Meek Mill writes letter to his younger self after prison release
Meek Mill has written a letter to his younger self saying: "In 2018, black lives won't matter much more than they do in 2006."
The rapper addresses his 19-year-old self, before he found fame and had brushes with the law.
"It's your job to show poor black kids from 12th street to Compton how to go hard for their rights," he says.
Meek was sent to jail in November 2017 for breaking his probation - but was released five months later.
Several top stars - including Beyonce, Jay-Z and Kevin Hart - campaigned for him to be freed.
His song was also played by the Philadelphia Eagles American football team before their Superbowl win in February.
In the letter published in XXL magazine, Meek offers his teenage self some advice.
"I need you to focus on the weight of your talent and how it aligns with your purpose.
"I know, right now, life is tough, but you have to believe me when I say it's only temporary."
He even asks whether his younger self is ready for the responsibility of inspiring others.
Meek discusses how successful his career ends up - including recording with Mariah Carey and being able to buy a Ferrari.
"But you wanna know what tops it all?

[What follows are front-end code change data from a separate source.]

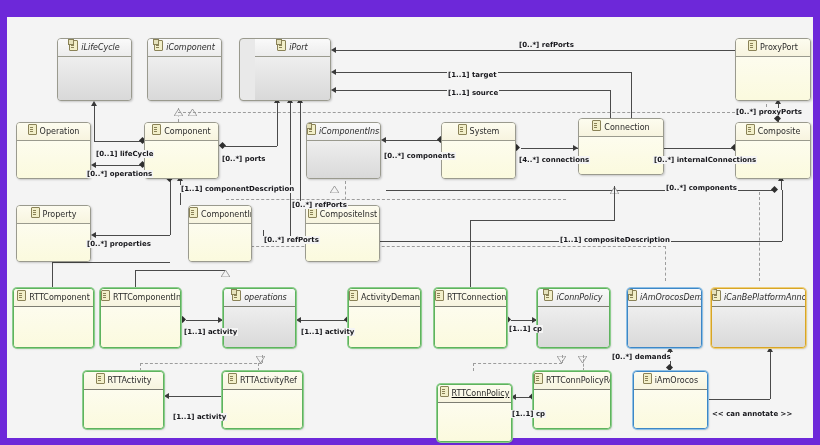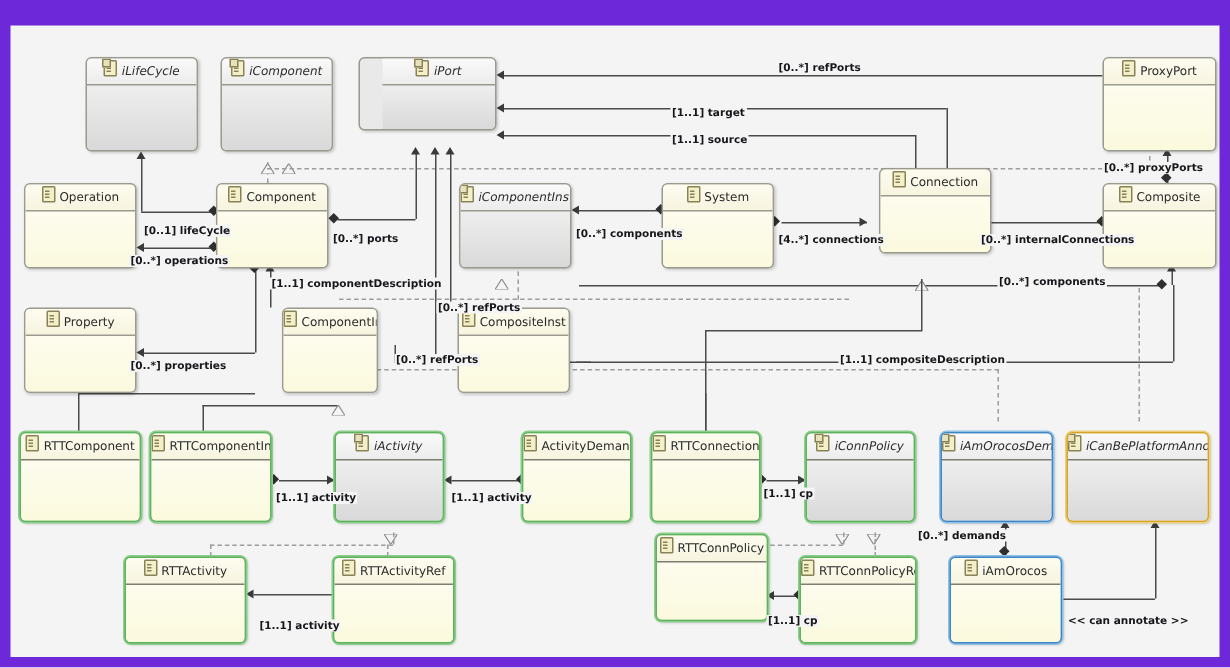"iPort" div.cls { height: 49px -> 63px }
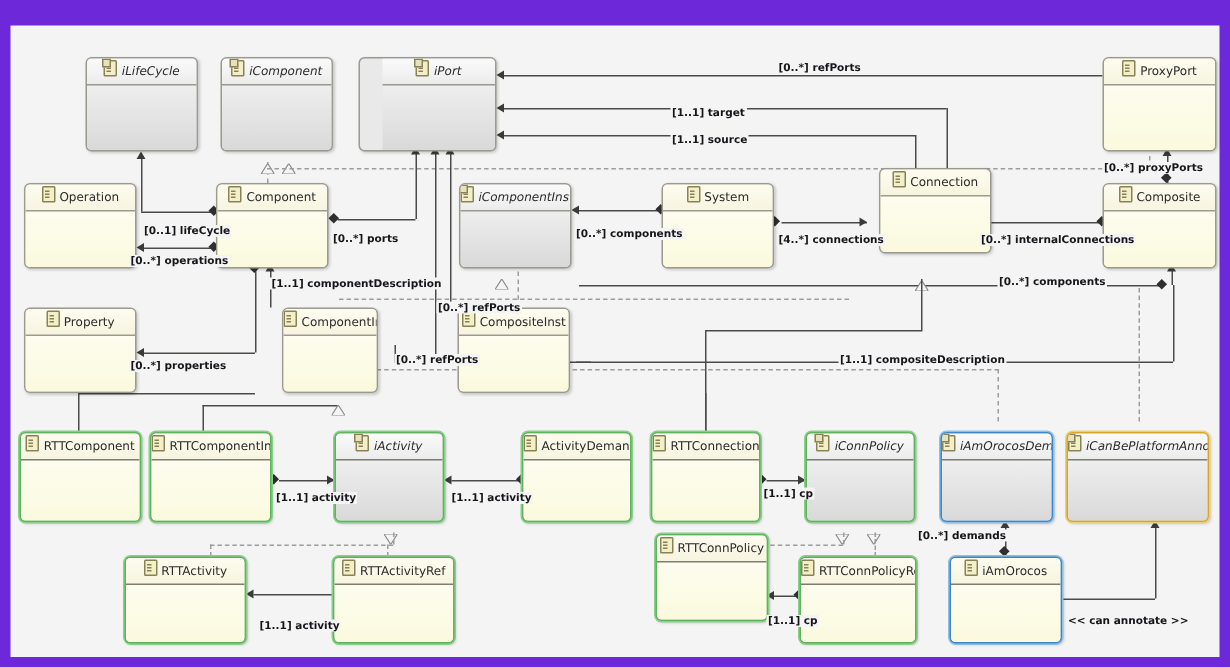"Connection" div.cls { margin-left: 8px -> none; top: 112px -> 118px; width: 75px -> 86px }
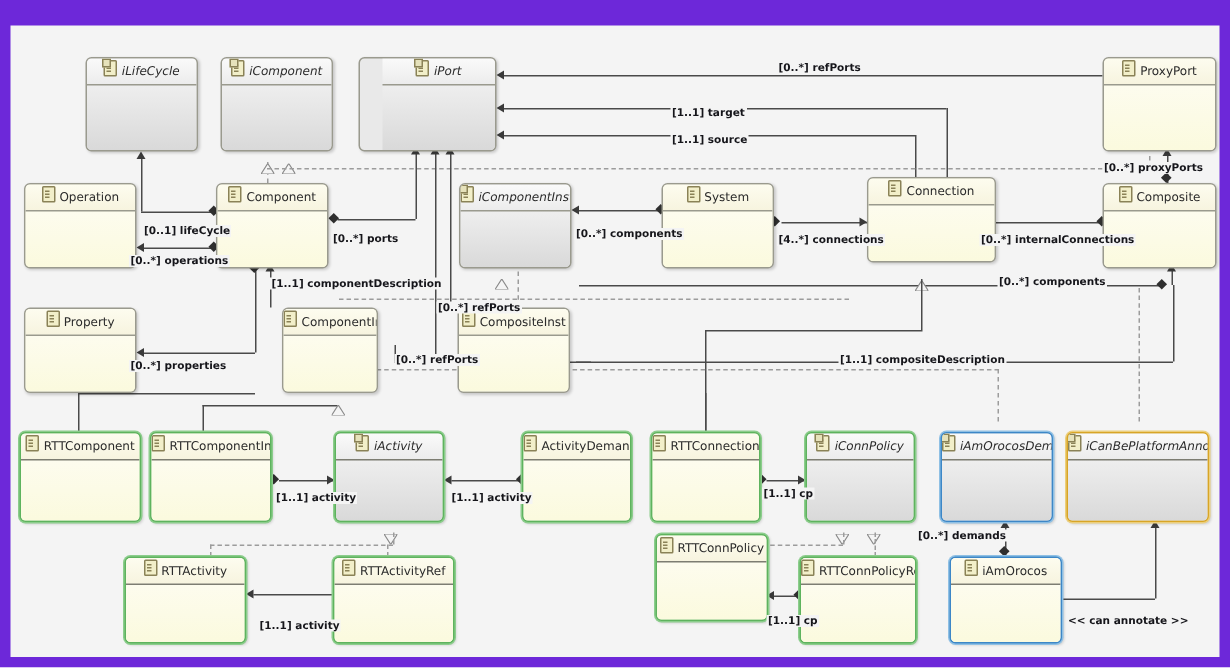"iActivity" span.nm { text: iActivity -> operations }
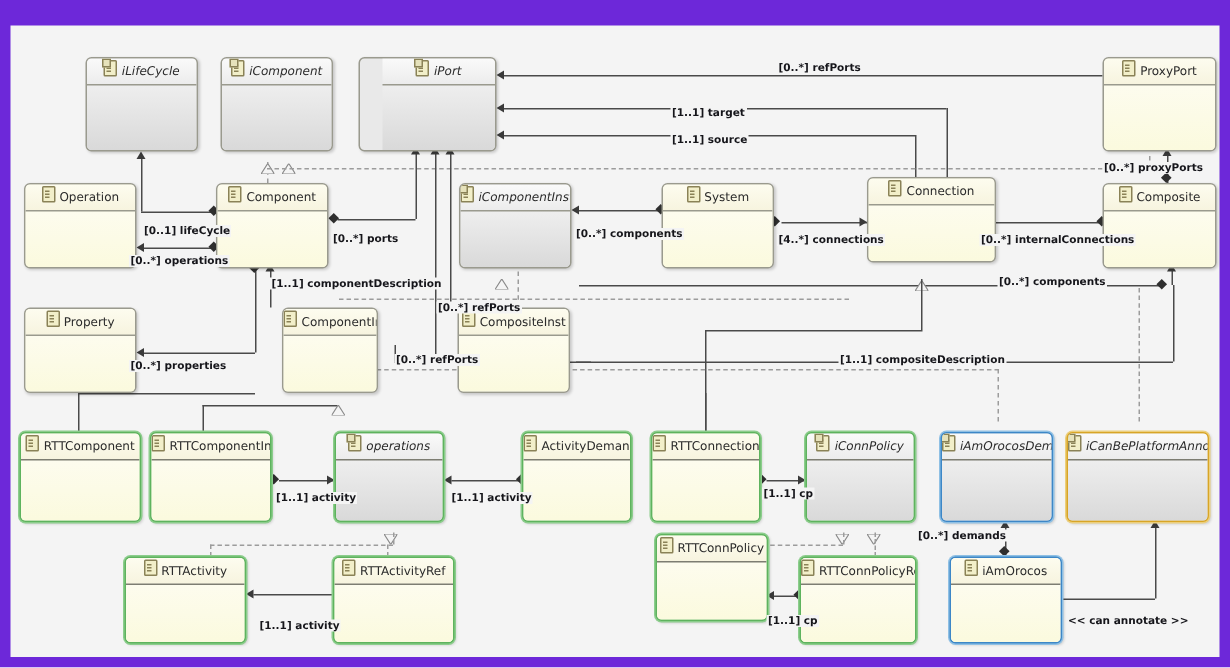"RTTConnPolicy" div.cls { text-decoration: none -> underline; top: 356px -> 384px }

Mom never having to worry about money again because you believed in yourself."
He says things will get "easier and more difficult" for black Americans over the next 12 years - but he can be an inspiration.
"You can be that mirror to the youth, the example that it is possible to turn two handcuffs into an Audemar and a Rollie.
"You have the ability to turn your mugshot into a flashlight that exposes an incredibly unjust judicial system."
Meek Mill, whose real name is Robert Williams, was arrested in August 2017 for reckless driving.
Although the charges were later dropped, a judge ruled the arrest itself was a breach of his probation.
He'd been on probation since 2008, when he was convicted on drug dealing and gun charges.
He was sentenced to two to four years in jail for the breach, before being released in April.
Meek ends the letter with an inspirational message saying kids are "depending on your rhymes for representation".
"Think about how abandoned the folks sitting in jail for a crime they didn't commit feel. Think about how you felt.
"Then sprint toward your throne as if your life depended on it because many other lives do."